**PROBLEM TO SOLVE**:
In the records below, begin at the line that has "box-sizing:border-box;" and stop after the line that has "184 U.S. Cities</div>"; quote those lines verbatim and nothing more.

[Front-end code edit data]
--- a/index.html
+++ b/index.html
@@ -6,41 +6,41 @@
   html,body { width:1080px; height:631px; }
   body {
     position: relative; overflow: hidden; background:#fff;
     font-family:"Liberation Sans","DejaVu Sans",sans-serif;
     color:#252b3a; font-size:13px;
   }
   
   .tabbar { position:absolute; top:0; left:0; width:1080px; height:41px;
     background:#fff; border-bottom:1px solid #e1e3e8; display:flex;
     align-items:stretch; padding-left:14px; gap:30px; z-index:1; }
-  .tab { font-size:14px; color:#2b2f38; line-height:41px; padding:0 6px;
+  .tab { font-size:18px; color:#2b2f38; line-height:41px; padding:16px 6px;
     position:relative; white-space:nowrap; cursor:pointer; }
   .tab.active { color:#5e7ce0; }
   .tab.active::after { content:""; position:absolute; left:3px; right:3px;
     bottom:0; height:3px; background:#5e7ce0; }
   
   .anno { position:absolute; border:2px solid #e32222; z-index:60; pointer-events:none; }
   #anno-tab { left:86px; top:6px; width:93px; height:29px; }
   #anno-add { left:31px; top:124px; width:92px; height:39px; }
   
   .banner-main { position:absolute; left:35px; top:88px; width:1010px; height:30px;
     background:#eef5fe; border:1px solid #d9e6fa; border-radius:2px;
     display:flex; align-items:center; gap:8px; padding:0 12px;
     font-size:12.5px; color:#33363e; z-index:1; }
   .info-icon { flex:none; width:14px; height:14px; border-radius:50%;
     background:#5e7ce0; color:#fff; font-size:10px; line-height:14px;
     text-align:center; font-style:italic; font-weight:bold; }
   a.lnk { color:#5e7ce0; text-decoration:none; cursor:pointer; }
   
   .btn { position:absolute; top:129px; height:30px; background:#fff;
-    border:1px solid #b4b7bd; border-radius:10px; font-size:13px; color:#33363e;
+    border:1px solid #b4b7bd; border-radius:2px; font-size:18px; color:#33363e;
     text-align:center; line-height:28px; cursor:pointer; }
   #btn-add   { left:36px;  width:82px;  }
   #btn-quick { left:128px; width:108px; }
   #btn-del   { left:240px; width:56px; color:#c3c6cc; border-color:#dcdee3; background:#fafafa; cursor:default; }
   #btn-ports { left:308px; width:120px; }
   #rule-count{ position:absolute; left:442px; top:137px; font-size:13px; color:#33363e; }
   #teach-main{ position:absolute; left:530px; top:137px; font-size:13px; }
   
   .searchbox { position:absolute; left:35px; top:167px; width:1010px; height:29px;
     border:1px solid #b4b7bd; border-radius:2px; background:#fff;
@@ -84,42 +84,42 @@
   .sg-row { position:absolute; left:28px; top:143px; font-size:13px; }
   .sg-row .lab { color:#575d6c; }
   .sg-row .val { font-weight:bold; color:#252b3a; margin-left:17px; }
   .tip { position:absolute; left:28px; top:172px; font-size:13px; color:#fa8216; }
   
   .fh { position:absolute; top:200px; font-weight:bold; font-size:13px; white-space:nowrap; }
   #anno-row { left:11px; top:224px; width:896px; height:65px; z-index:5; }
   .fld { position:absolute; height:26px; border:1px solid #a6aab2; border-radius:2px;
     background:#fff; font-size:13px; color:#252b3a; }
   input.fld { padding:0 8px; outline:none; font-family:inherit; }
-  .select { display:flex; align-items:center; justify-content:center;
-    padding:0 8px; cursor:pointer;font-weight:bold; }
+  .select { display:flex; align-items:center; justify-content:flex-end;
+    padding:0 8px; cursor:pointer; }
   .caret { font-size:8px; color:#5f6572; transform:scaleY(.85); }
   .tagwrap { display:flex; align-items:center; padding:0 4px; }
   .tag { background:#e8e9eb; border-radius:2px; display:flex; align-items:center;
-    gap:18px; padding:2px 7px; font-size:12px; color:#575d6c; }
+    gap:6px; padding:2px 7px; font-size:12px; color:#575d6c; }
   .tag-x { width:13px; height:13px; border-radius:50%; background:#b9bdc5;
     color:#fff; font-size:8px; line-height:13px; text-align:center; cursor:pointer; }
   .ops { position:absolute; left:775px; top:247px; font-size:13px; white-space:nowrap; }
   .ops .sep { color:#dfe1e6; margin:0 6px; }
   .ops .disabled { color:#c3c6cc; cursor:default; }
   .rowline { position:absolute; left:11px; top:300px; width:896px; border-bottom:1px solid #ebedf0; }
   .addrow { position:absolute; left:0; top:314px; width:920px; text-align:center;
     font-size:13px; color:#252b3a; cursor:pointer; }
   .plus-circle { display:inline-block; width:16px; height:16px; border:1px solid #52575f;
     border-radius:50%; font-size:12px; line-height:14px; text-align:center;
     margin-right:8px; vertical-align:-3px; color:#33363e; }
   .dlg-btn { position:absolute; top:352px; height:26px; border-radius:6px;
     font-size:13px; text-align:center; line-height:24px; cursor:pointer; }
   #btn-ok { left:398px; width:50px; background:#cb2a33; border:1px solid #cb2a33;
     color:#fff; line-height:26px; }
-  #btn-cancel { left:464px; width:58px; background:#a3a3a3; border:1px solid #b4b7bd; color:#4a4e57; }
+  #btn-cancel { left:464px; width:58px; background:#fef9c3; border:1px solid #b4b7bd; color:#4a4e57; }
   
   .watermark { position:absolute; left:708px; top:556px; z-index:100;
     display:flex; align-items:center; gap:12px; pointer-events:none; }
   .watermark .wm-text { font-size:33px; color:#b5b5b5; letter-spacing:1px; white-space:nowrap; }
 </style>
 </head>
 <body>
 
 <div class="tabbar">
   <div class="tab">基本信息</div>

--

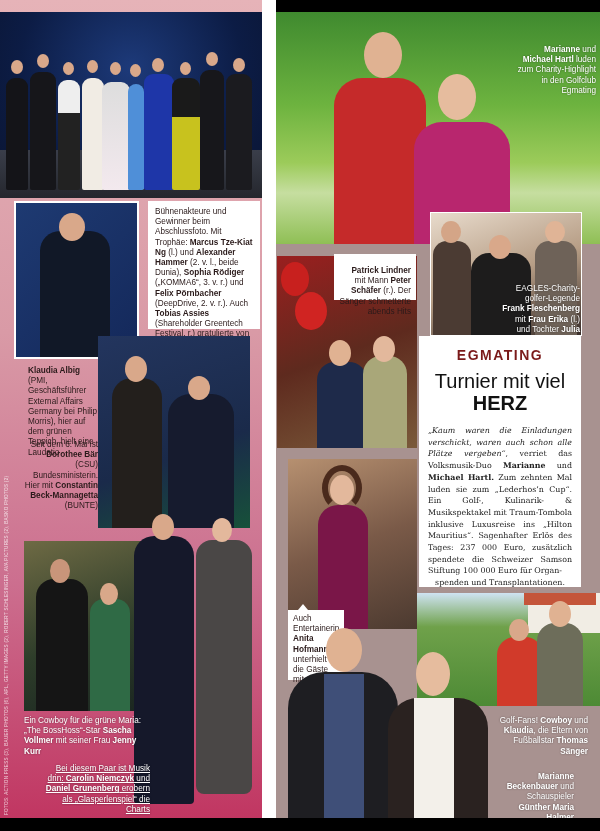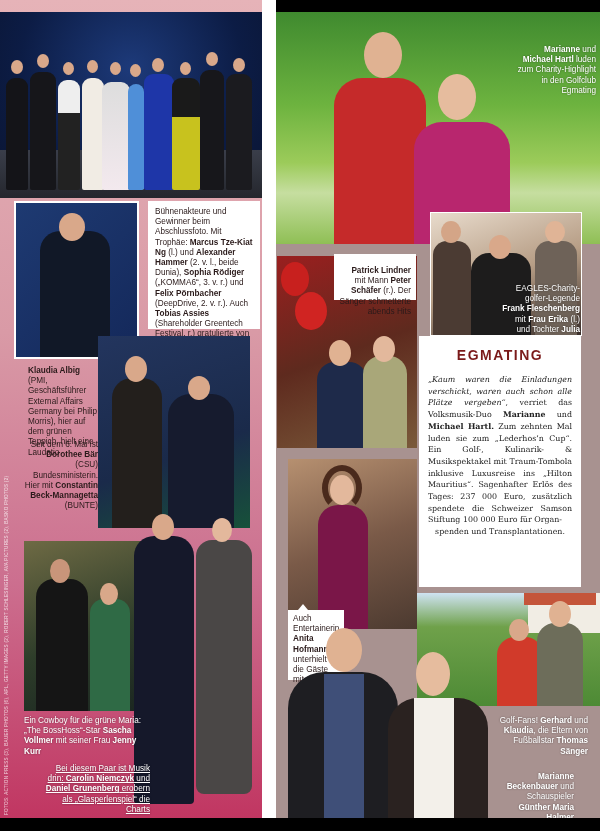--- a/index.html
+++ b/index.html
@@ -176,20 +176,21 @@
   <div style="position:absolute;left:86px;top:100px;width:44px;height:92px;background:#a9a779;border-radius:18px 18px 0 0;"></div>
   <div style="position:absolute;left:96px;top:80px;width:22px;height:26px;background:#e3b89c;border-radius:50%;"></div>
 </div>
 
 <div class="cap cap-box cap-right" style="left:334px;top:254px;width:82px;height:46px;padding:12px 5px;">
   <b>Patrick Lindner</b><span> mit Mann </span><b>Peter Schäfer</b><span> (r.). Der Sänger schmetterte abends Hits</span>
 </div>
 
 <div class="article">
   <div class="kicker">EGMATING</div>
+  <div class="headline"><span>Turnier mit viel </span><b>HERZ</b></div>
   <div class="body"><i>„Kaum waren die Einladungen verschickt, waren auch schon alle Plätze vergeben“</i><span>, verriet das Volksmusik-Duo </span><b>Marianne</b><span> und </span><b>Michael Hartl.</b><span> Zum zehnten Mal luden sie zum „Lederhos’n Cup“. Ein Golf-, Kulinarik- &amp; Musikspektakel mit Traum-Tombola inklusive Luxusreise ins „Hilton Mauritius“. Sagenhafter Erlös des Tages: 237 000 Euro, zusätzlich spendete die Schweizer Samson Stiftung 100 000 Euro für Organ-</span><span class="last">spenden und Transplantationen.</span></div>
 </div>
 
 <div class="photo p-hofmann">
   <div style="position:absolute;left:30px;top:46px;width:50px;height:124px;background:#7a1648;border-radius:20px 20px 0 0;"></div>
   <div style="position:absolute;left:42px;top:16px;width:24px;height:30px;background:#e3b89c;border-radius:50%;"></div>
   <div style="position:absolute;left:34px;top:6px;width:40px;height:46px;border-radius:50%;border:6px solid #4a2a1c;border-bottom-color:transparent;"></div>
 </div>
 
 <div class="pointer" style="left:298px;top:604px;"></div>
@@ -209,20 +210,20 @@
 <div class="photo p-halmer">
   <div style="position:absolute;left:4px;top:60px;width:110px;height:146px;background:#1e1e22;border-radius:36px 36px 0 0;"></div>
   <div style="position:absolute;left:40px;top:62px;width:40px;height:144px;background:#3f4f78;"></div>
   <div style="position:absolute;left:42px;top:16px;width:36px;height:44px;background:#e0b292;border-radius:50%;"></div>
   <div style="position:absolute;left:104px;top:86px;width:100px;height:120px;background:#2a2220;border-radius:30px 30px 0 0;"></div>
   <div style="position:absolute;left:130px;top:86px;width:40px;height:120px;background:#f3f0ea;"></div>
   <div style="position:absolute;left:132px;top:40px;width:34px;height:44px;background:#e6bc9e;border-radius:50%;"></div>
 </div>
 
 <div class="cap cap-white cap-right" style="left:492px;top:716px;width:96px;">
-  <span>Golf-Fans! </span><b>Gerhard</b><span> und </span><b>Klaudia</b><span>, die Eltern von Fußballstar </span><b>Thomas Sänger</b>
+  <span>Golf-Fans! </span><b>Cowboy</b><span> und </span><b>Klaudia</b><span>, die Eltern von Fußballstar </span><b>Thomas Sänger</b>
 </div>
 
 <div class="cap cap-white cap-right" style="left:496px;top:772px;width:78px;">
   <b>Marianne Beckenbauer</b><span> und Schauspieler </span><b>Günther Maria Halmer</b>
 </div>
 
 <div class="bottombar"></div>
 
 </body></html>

* * *

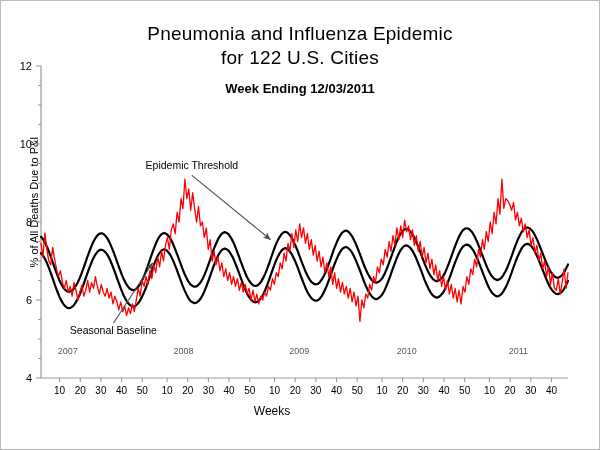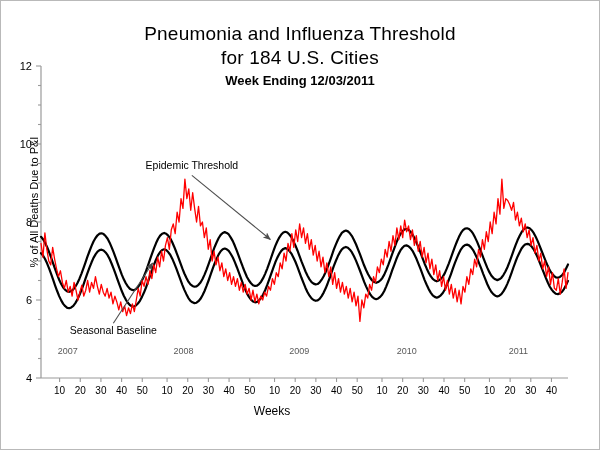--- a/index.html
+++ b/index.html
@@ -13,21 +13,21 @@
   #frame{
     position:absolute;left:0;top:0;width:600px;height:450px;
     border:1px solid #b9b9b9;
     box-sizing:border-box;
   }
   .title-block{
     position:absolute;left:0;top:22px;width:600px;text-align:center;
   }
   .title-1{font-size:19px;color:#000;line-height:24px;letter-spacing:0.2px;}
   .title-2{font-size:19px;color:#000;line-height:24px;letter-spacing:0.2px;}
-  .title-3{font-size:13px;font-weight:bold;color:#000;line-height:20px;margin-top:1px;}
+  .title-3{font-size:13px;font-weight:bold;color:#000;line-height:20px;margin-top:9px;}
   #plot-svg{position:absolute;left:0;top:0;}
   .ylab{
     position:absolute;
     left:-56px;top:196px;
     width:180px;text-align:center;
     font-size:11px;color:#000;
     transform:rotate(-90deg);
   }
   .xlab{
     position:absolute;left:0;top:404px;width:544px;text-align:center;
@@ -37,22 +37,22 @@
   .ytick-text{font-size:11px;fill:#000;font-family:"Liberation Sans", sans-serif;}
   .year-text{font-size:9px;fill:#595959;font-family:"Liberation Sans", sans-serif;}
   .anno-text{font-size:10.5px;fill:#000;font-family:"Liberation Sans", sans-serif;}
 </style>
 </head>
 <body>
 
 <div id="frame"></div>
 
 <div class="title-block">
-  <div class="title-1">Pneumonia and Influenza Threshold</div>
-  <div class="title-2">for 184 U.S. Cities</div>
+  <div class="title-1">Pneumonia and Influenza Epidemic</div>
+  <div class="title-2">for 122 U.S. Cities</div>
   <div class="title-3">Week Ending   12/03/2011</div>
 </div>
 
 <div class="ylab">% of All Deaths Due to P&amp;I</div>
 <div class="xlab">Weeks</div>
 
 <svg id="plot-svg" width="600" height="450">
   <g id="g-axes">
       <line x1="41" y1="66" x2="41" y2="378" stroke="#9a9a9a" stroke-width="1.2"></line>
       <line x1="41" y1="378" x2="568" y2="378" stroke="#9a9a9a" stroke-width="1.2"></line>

**SOLUTION BELOW**:
     box-sizing:border-box;
   }
   .title-block{
     position:absolute;left:0;top:22px;width:600px;text-align:center;
   }
   .title-1{font-size:19px;color:#000;line-height:24px;letter-spacing:0.2px;}
   .title-2{font-size:19px;color:#000;line-height:24px;letter-spacing:0.2px;}
-  .title-3{font-size:13px;font-weight:bold;color:#000;line-height:20px;margin-top:1px;}
+  .title-3{font-size:13px;font-weight:bold;color:#000;line-height:20px;margin-top:9px;}
   #plot-svg{position:absolute;left:0;top:0;}
   .ylab{
     position:absolute;
     left:-56px;top:196px;
     width:180px;text-align:center;
     font-size:11px;color:#000;
     transform:rotate(-90deg);
   }
   .xlab{
     position:absolute;left:0;top:404px;width:544px;text-align:center;
@@ -37,22 +37,22 @@
   .ytick-text{font-size:11px;fill:#000;font-family:"Liberation Sans", sans-serif;}
   .year-text{font-size:9px;fill:#595959;font-family:"Liberation Sans", sans-serif;}
   .anno-text{font-size:10.5px;fill:#000;font-family:"Liberation Sans", sans-serif;}
 </style>
 </head>
 <body>
 
 <div id="frame"></div>
 
 <div class="title-block">
-  <div class="title-1">Pneumonia and Influenza Threshold</div>
-  <div class="title-2">for 184 U.S. Cities</div>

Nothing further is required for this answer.